Этого суда я жду до сих пор.
В апреле мы наняли в Кнаутейне, близ Лейпцига, небольшую виллу, куда и переехали.
Я знала, что Захер-Мазох не решится на попытку примириться со мной, но я не приняла в расчет его злобы и славянского лукавства.
Его связь с м-ль Мейстер продолжалась, и вместе с тем у него была еще другая дама, Жанни Мар, очень известная в Лейпциге. Обе эти особы старались в одном направлении: разлучить его со мной и занять мое место. Он, конечно, покинул бы меня, если б не должен был сознаться, что расстаться со мной значило вместе с тем расстаться и с Арманом, то есть с обильным денежным источником. А ему как раз необходимо было иметь много денег, чтобы обзавестись мехами, без которых он не мог обойтись в своих новых любовных похождениях.
В награду за вынужденное стеснение, а отчасти, вероятно, потому, что мое спокойствие и безразличие раздражали его, он мстил, пробуя мучить меня самым утонченным образом. Он старался оскорблять меня в присутствии детей, уверенный, что заставит меня страдать. Он совершенно отнял у меня Сашу. Очень часто он увозил с собой ребенка, когда ездил в Лейпциг навещать своих любовниц. Я принуждена была покориться.
Он ухитрялся придираться и к Арману. Если тот решался на малейшее замечание по поводу громадных расходов по журналу, он угрожал ему моментально бросить «Auf der Hohe» и уехать из Лейпцига с женой и детьми или намекал, что, если Арман будет вмешиваться в его дела, он прибегнет к своим «супружеским правам» и выставит его за дверь.
Зимой мы переехали в большую квартиру на Эльстерштрассе в Лейпциге, которую Арман изящно меблировал.
1 января 1883 г. Захер-Мазох отпраздновал двадцатипятилетний юбилей своей литературной деятельности. Арман употребил все силы, чтобы как можно более блестяще обставить этот юбилей, и влез даже в долги.
М-м Адан писала мне, что выхлопотала для моего мужа орден Почетного легиона, он получил много знаков отличия из других стран. В этот день наш дом до такой степени наполнился подношениями и людьми, пришедшими поздравить Захер-Махоза, что у меня закружилась голова.
27 января, накануне дня рождения Захер-Мазоха, у нас был большой обед, а 29 января утром он пришел ко мне в комнату и заявил, что велел увезти его и Сашины вещи ввиду того, что они оба покидают меня. Я, впрочем, могу выбрать между ним и Арманом, но больше он не потерпит присутствия моего любовника.
Арман находился в затруднительных денежных обстоятельствах и не был в состоянии удовлетворять постоянные требования Захер-Мазоха.

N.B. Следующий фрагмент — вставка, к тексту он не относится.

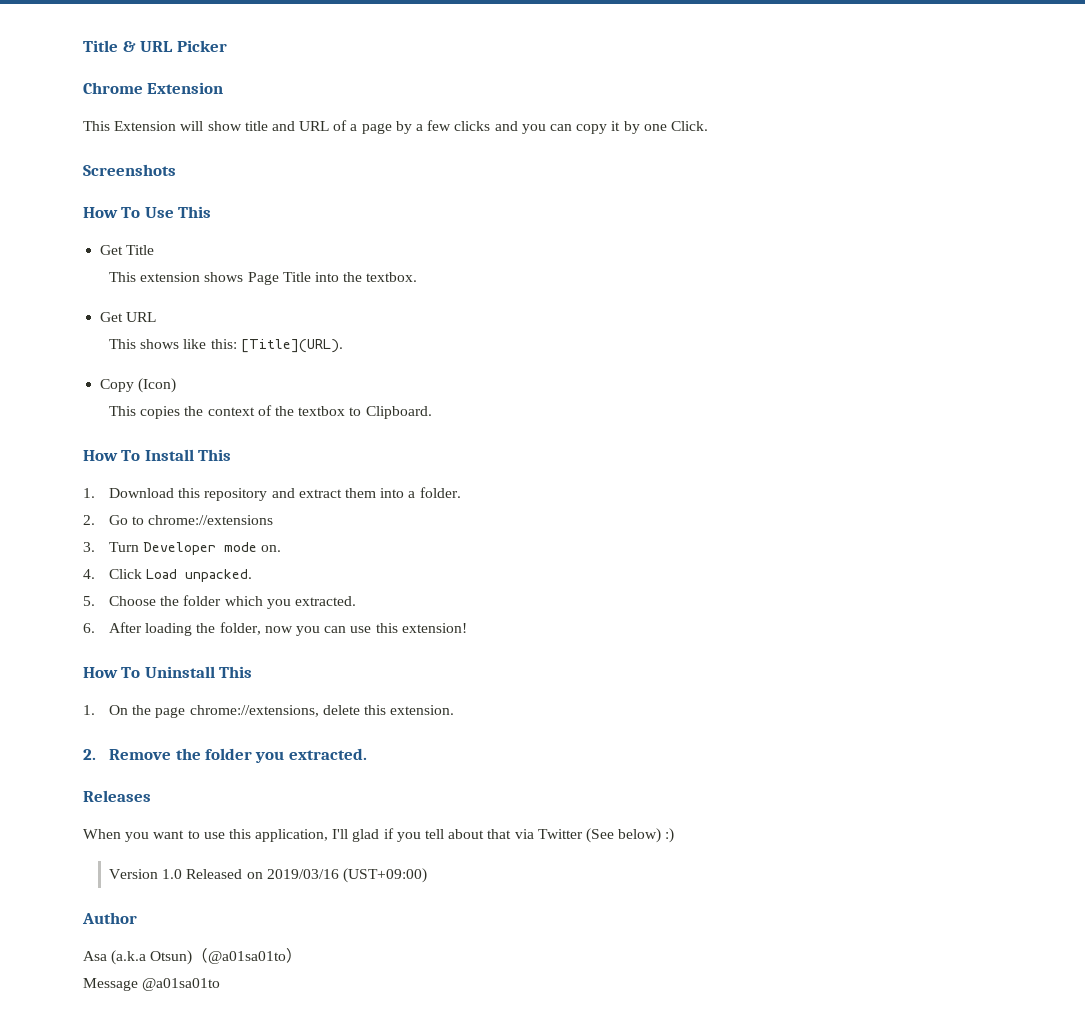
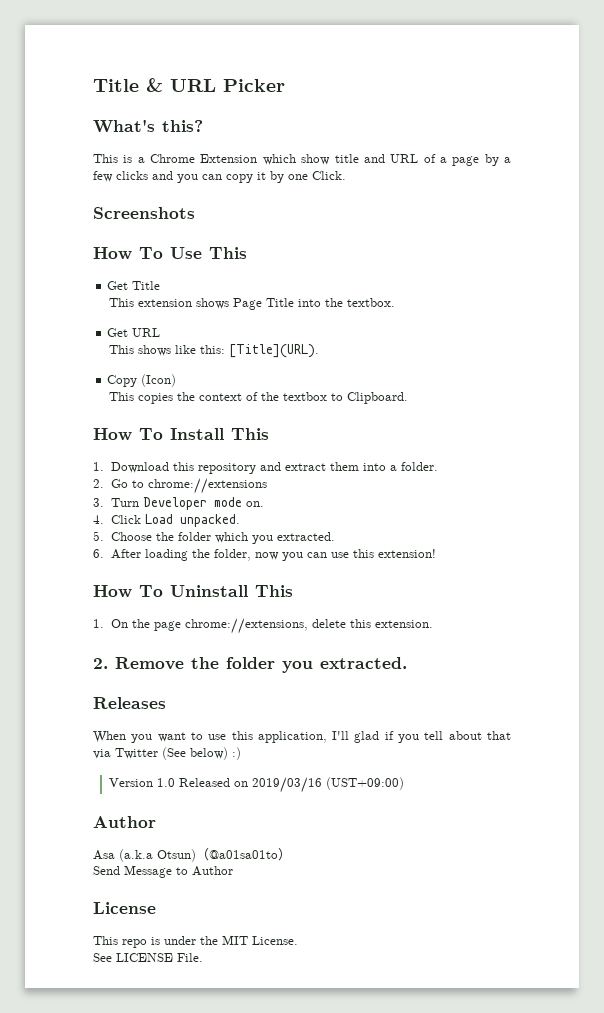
(227, 46) none -> [93,119,203,133] [93,154,145,163] What's this? // This is a
[83,121,204,131] // This Extension will -> [262,154,296,165] which
[83,978,221,991] Message @a01sa01to -> [93,865,233,878] [93,902,156,914] [93,935,298,948] [93,953,203,962] Send Message to Author // License // This repo is under the MIT License. // See LICENSE File.

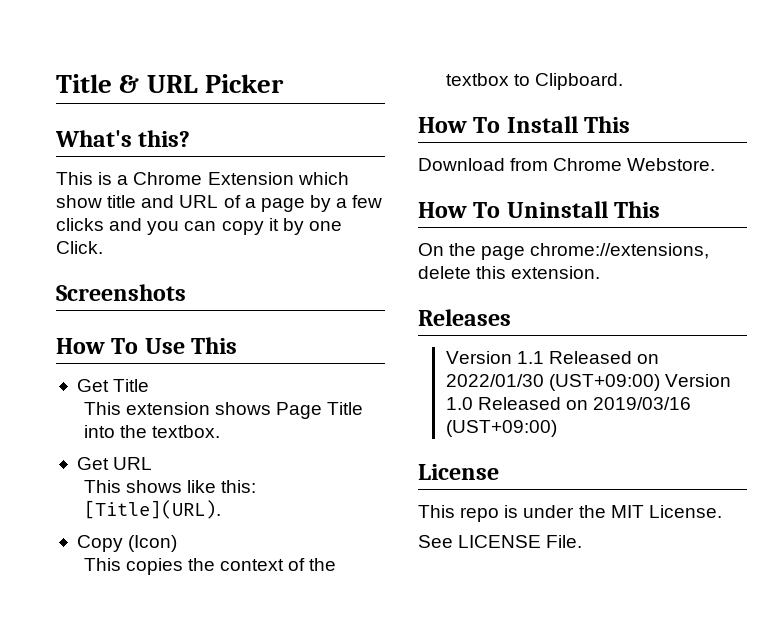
[93,462,438,474] [93,478,267,494] [93,497,264,510] [93,514,240,527] [93,531,335,544] [93,549,436,561] 1. Download this repository and extract them into a folder. // 2. Go to chrome://extensions // 3. Turn Developer mode on. // 4. Click Load unpacked. // 5. Choose the folder which you extracted. // 6. After loading the folder, now you can use this extension! -> [418,158,716,171] Download from Chrome Webstore.
[93,619,104,628] 1. -> (661, 209) none
[93,657,407,673] [93,697,166,709] [93,731,512,743] [93,747,241,760] 2. Remove the folder you extracted. // Releases // When you want to use this application, I'll glad if you tell about that via Twitter (See below) :) // -> [418,309,511,326] [445,351,660,364] [445,374,660,391] Releases // Version 1.1 Released on 2022/01/30 (UST+09:00)
[93,816,156,828] [93,848,291,862] [93,865,233,878] // Author // Asa (a.k.a Otsun)（@a01sa01to） // Send Message to Author -> (557, 428) none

Он обратился к своей семье с просьбой доставить ему средства, и ему обещали дать для журнала значительную сумму, кажется, 100000 фр. Его отец приезжал по этому поводу в Лейпциг и сообщил о своем намерении Захер-Мазоху. Но тот вышел из терпения, так как, по его мнению, деньги слишком долго не высылались, и в порыве скверного настроения написал отцу Армана, что отказывается от ведения журнала. Семья Армана, считавшая дело очень серьезным, а Захер-Мазоха человеком, которому можно вполне доверять, усомнилась в этом и вязала свое слово назад.
Захер-Мазох сам попался на свою удочку, – и нам пришлось претерпеть все последствия этого.
Я предоставила ему возможность уехать.
Я расплатилась с моими двумя служанками и просила их тотчас же уйти. Я была одна, когда Лина и Митчи вернулись из школы. Они увидели наполовину пустую комнату, место, где стояла Сашина кровать, игрушек его не было в комнате, и сам он не вернулся из школы, не было больше прислуги, и мама сама готовила в кухне обед. Сколько вопросов зародилось в их головках, на которые их детский ум не находил ответа и которые тем не менее отравляли их юность! Боязливо и робко прижимались они друг к другу, точно пред невидимой опасностью, но не смели задавать мне вопросов прямо и только следили за мной взглядом, как верные собачонки, боявшиеся потерять следы своего хозяина. Лине было двенадцать лет; многое могло заставить ее задуматься. Как мне хотелось узнать ее мысли! Но она никогда не была откровенна со мной, а я никогда не пыталась проникнуть в запертую дверь.
В один прекрасный день Лина тоже не вернулась из школы.